• _What you need to do_
Your answer must be the lines from the start of the records through the line with "[771,154,834,166] Snippets. ->", exactly as written, without the pictures.

*** Opening Data supplied ***

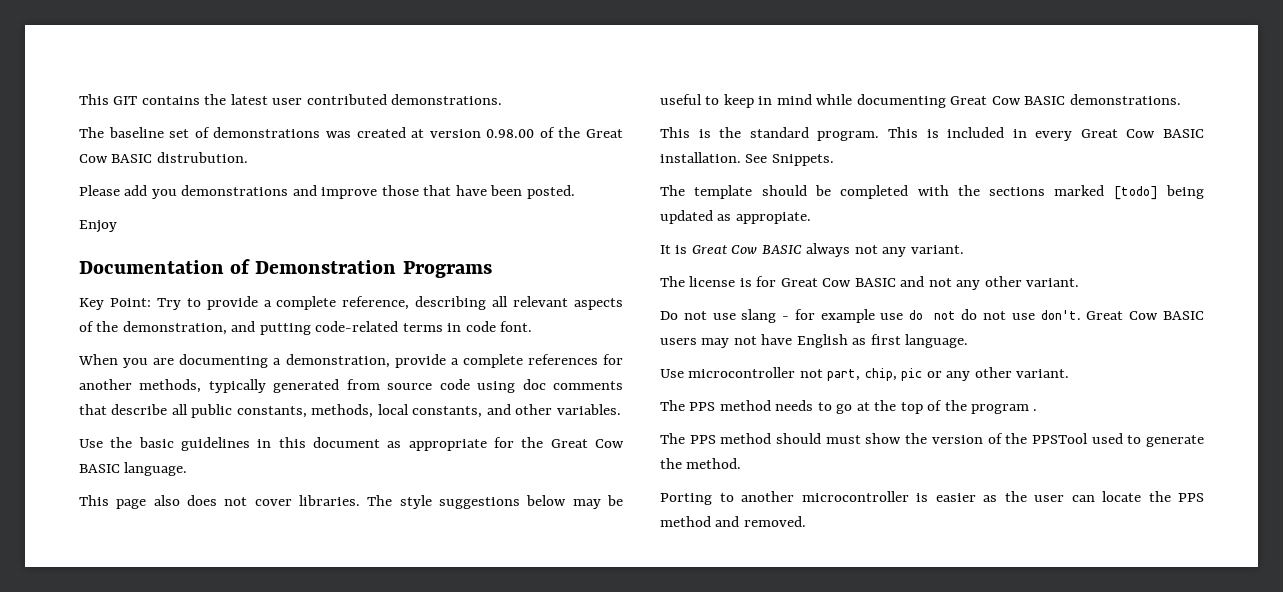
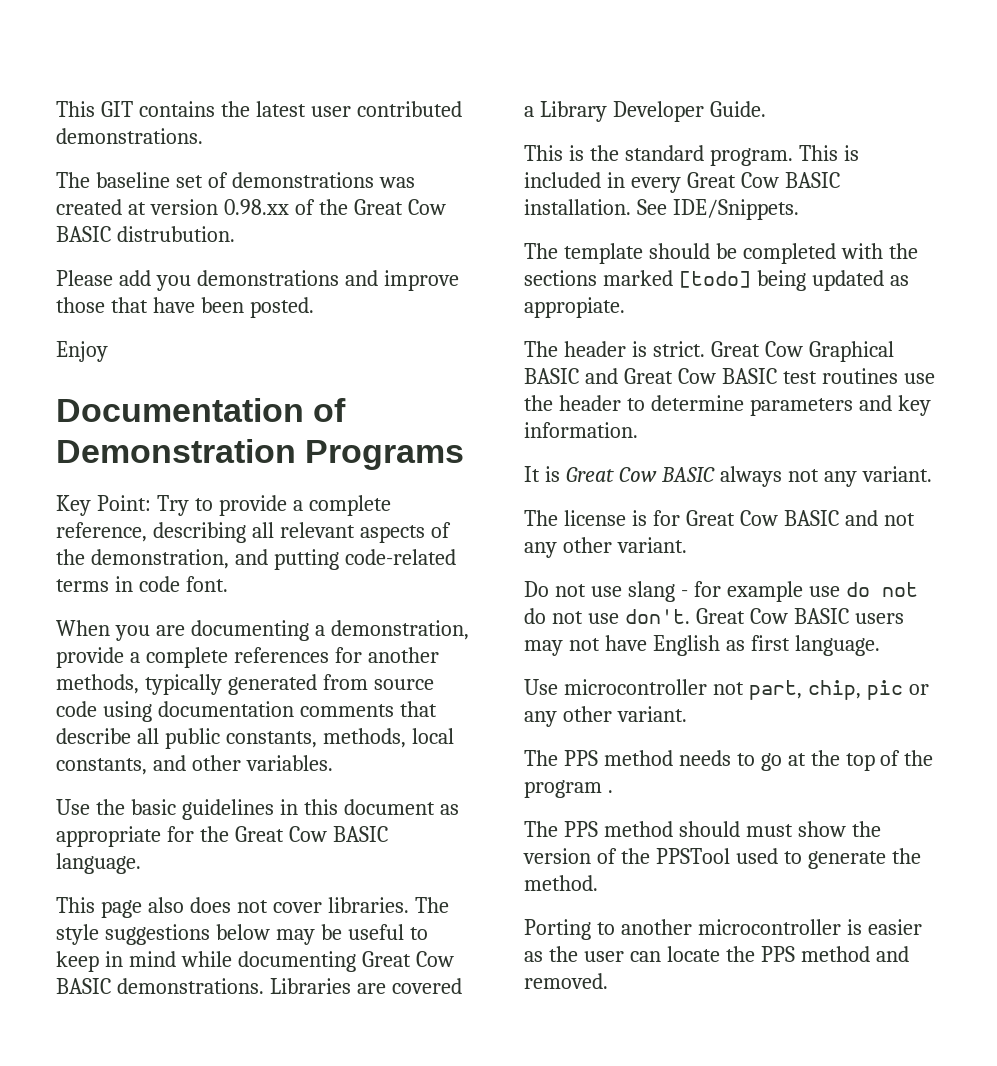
[486,129,535,138] 0.98.00 -> [223,199,289,215] 0.98.xx
[522,379,546,390] doc -> [157,701,294,717] documentation
(1181, 99) none -> [269,978,462,994] [524,101,766,122] Libraries are covered a Library Developer Guide.
[771,154,834,166] Snippets. -> [672,199,799,220] IDE/Snippets.
(811, 218) none -> [524,341,894,362] [524,368,935,384] [524,395,931,416] [524,422,638,438] // The header is strict. Great Cow Graphical BASIC and Great Cow BASIC test routines use the header to determine parameters and key information.

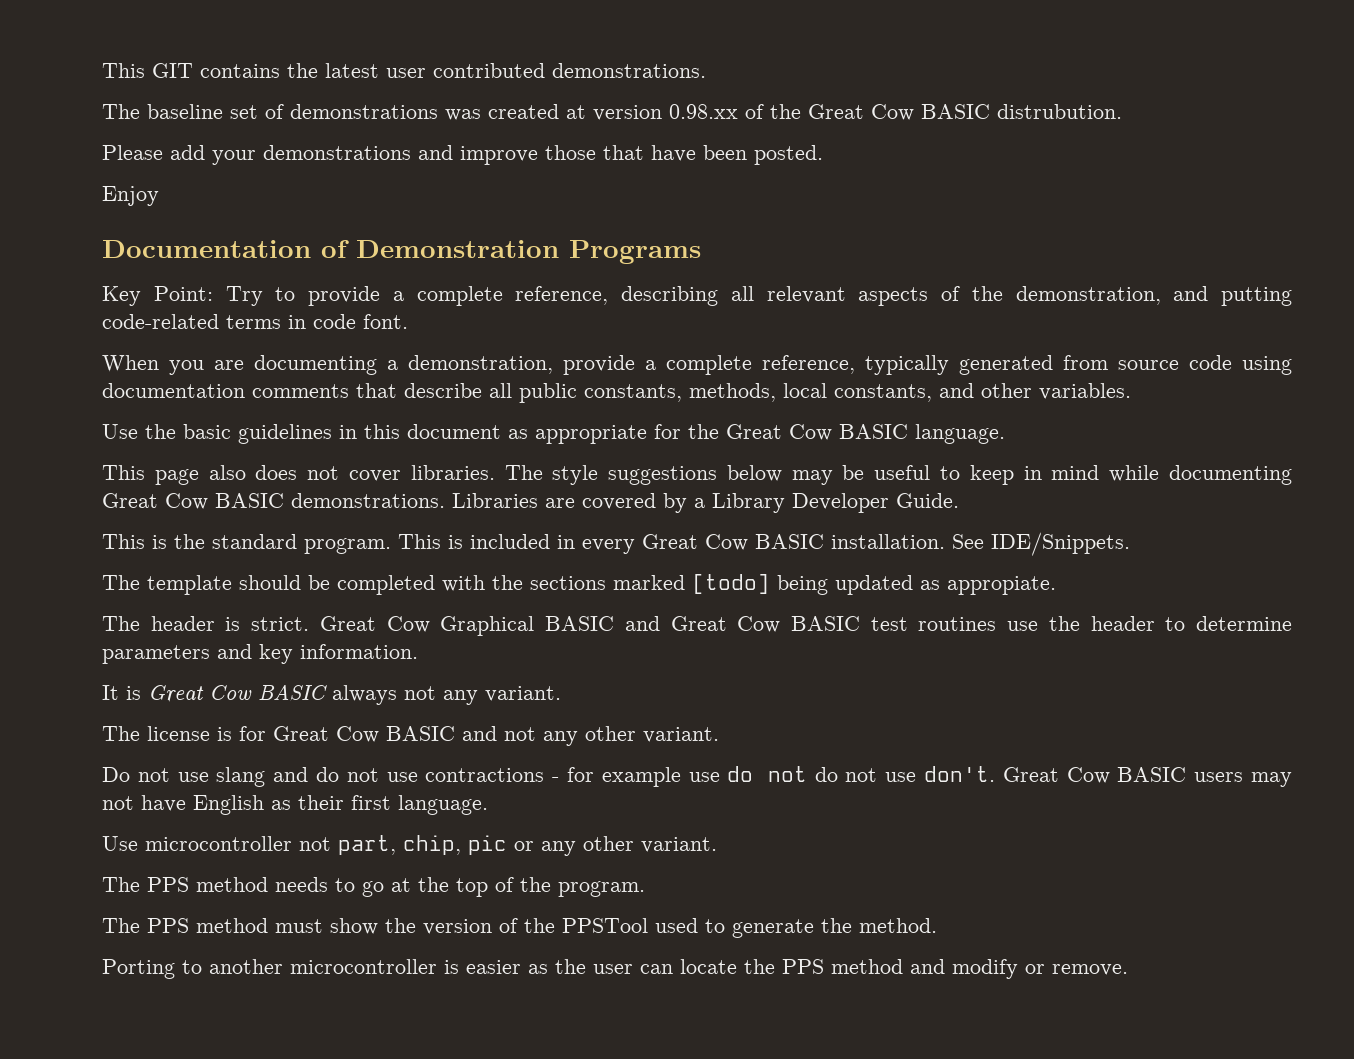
[155,275,191,291] you -> [212,150,256,165] your
[233,647,439,663] [56,674,139,694] references for another methods, -> [762,355,855,374] reference,
(462, 986) none -> [663,493,687,513] by
(675, 591) none -> [273,767,545,782] and do not use contractions
(745, 645) none -> [298,795,344,810] their
[524,780,613,798] [524,821,740,837] program . // The PPS method should -> [558,881,645,897] [102,918,268,933] program. // The PPS method
[524,973,608,989] removed. -> [952,959,1128,979] modify or remove.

*** Closing Data supplied ***

• _Answer box_
[486,129,535,138] 0.98.00 -> [223,199,289,215] 0.98.xx
[522,379,546,390] doc -> [157,701,294,717] documentation
(1181, 99) none -> [269,978,462,994] [524,101,766,122] Libraries are covered a Library Developer Guide.
[771,154,834,166] Snippets. -> [672,199,799,220] IDE/Snippets.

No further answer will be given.